II.HERE FOLLOWETH CONCERNING ARMENIA.
1. In Armenia the Greater I saw one great marvel. This is it: a mountain of excessive height and immense extent, on which Noah’s ark is said to have rested. This mountain is never without snow, and seldom or never without clouds, which rarely rise higher than three parts up. The mountain is inaccessible, and there never has been anybody who could get farther than the edge of the snow.[44]And (marvellous indeed!) even the beasts chased by the huntsmen, when they come to the snow, will liefer turn, will liefer yield them into the huntsmen’s hands, than go farther up that mountain.This mountain hath a compass of more than three days journey for a man on horseback going without halt. There be serpents of a great size, which swallow hares alive and whole, as I heard from a certain trustworthy gentleman who saw the fact, and shot an arrow at a serpent with a hare in his mouth, but scathed it not.[45]In a certain part of the mountain is a dwelling which Noah is said to have built on leaving the ark; and there, too, is said to be that original vine which Noah planted, and whereby he got drunk; and it giveth such huge branches of grapes as you would scarce believe. This I heard from a certain Catholic archbishop of ours, a great man and a powerful, and trustworthy to boot, the lord of that land; and, indeed, I believe I have been at the place myself, but it was in the winter season.[46]

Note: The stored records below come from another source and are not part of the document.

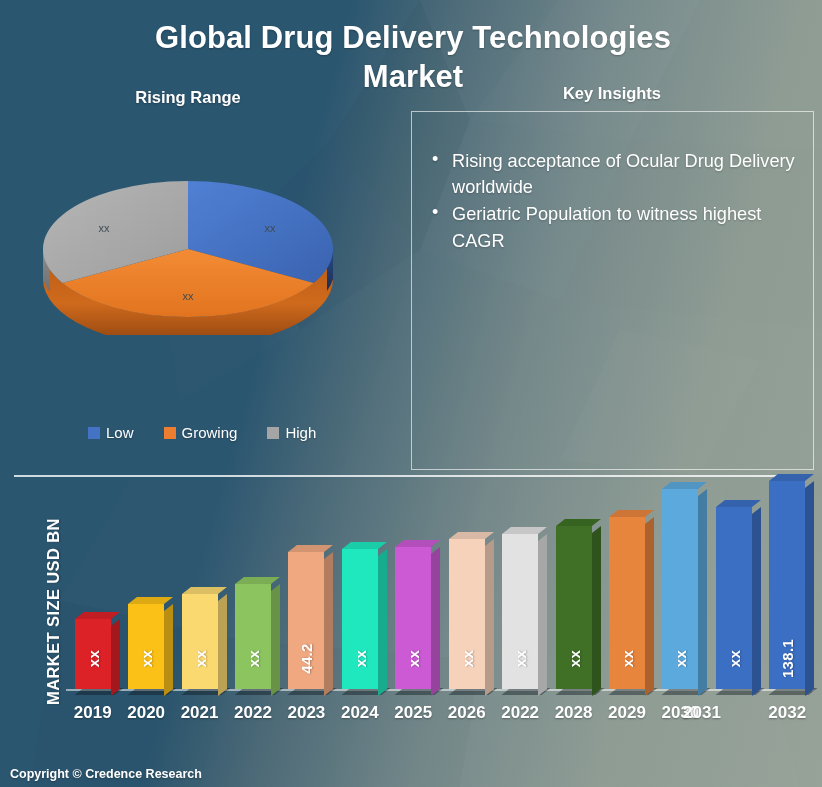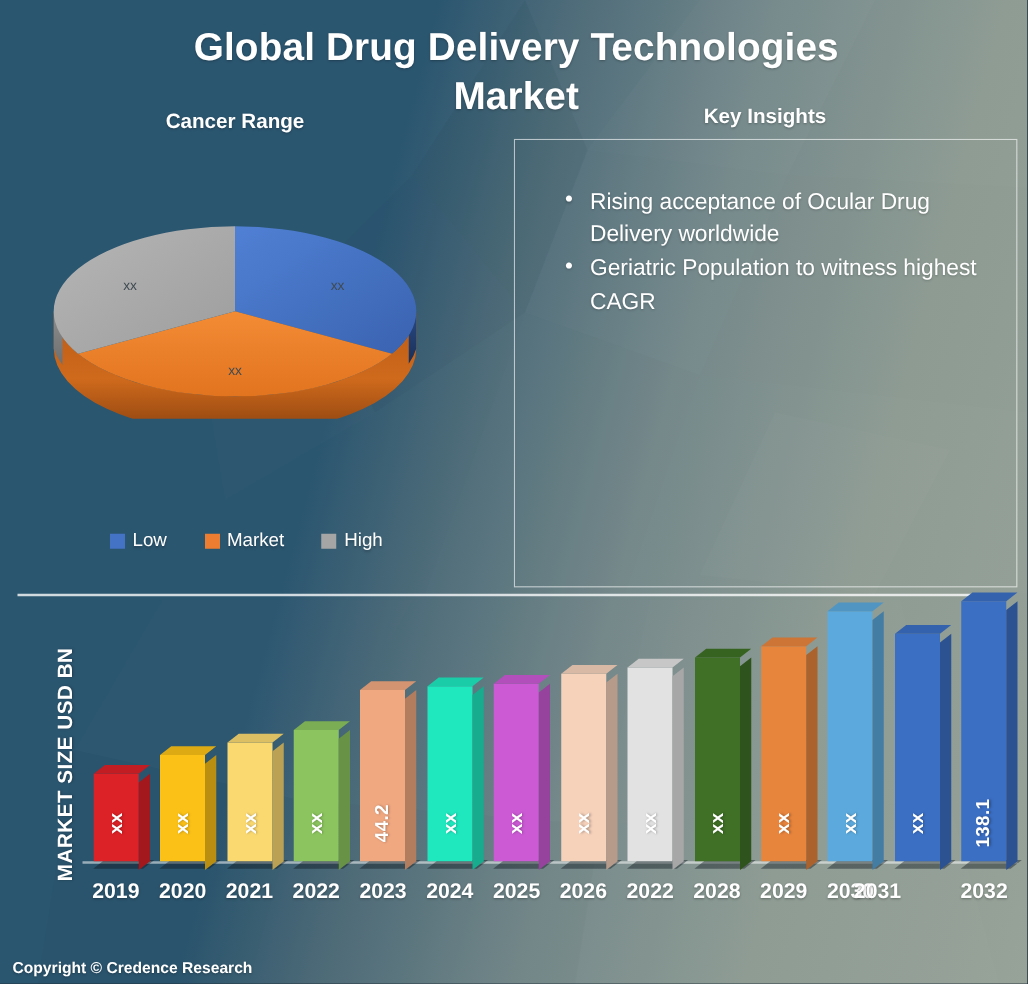--- a/index.html
+++ b/index.html
@@ -272,7 +272,7 @@
   </svg>
 
   <div class="title">Global Drug Delivery Technologies Market</div>
-  <div class="section-label" id="price-range-label">Cancer Range</div>
+  <div class="section-label" id="price-range-label">Rising Range</div>
   <div class="section-label" id="key-insights-label">Key Insights</div>
 
   <div id="pie-wrap">

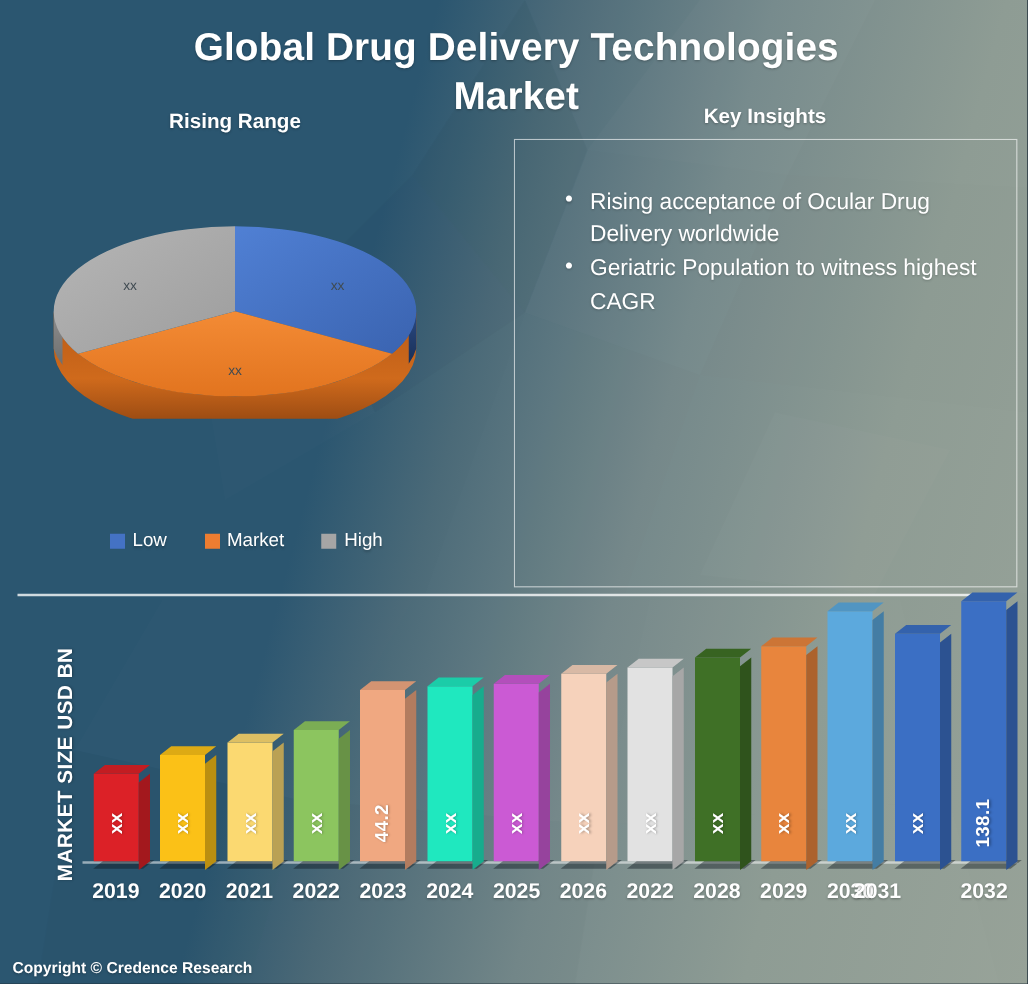--- a/index.html
+++ b/index.html
@@ -76,7 +76,6 @@
     height: 359px;
     border: 1px solid rgba(255,255,255,.62);
     box-sizing: border-box;
-    padding-left: 20px;
   }
   #insights-list {
     list-style: none;

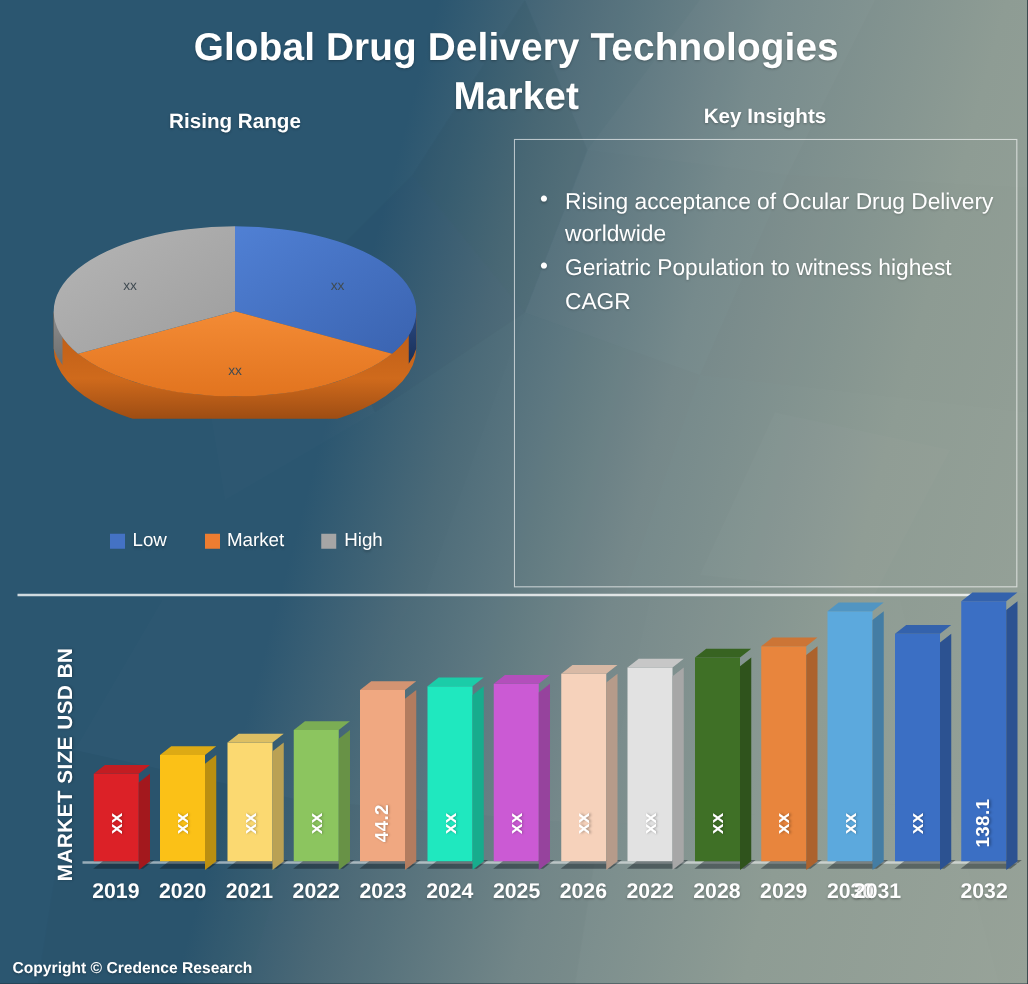--- a/index.html
+++ b/index.html
@@ -335,7 +335,7 @@
     </div>
     <div class="legend-item">
       <span class="legend-swatch" style="background:#ed7d31"></span>
-      <span class="legend-text">Market</span>
+      <span class="legend-text">Growing</span>
     </div>
     <div class="legend-item">
       <span class="legend-swatch" style="background:#a5a5a5"></span>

2. This country of Armenia the Greater is very extensive, and there three of the apostles suffered martyrdom: Bartholomew, Simon, and Judas. I saw a prison in which the two latter apostles were kept; and likewise springs of water which they produced from the living rock, smiting it witha rod VIII times, or X times, or XVII times (anyhow there be just as many springs as there were blows struck); and hard by there was a church built, beauteous and of wonderful bigness.[47]
3. In this same Armenia the Greater a certain glorious virgin suffered martyrdom, the daughter of a king, and Scala by name.[48]And there, too, was cast into a well, with a lion and a dragon, St. Gregory, who converted Armenia to the Catholic faith, as well as its king Tertal,[49]in the time of St. Sylvester and the Emperor Constantine.[50]In this Armenia, too, was slain the blessed martyr Jacobus.
4. This province is inhabited chiefly by schismatic Armenians, but the Preaching and Minor friars have converted a good four thousand of them, and more. For one archbishop, a great man, called the Lord Zachary, was converted with his whole people; and we trust in the Lord that in a shorttime the whole residue shall be converted also, if only the good friars go on so.[51]
5. There are many good and great Armenian princes, Christians; but the Persian emperor hath the paramount sovereignty.[52]
6. In this Armenia there is a Dead Sea, very bitter to the taste, where they say there be no fish at all, and which cannot be sailed upon by reason of the stench; and it has an island where are buried many ancient emperors and kings of the Persians, with an infinity of treasure; but nobody is allowed to go there, or, if allowed, they dare not search for the treasure.[53]
7. This Armenia extendeth in length from Sebast to the Plain of Mogan and the Caspian Mountains; and in breadth from the Barcarian Mountains to Tabriz,[54]which is a good twenty-three days’ journey, the length being more than forty days.[55]
8. There is a certain lake, at the foot of the aforesaid great mountain, where ten thousand martyrs were martyred, and in their martyrdom happened all the same tokens as in the Passion of Christ, for that they all were crucified for Christ.[56]And that part of the mountain is called Ararat; and there was a city there called Semur, exceeding great, which was destroyed by the Tartars.[57]I have been over all that country,—almost.
9. But I saw not anything else, in this Armenia the greater, worth telling as a marvel.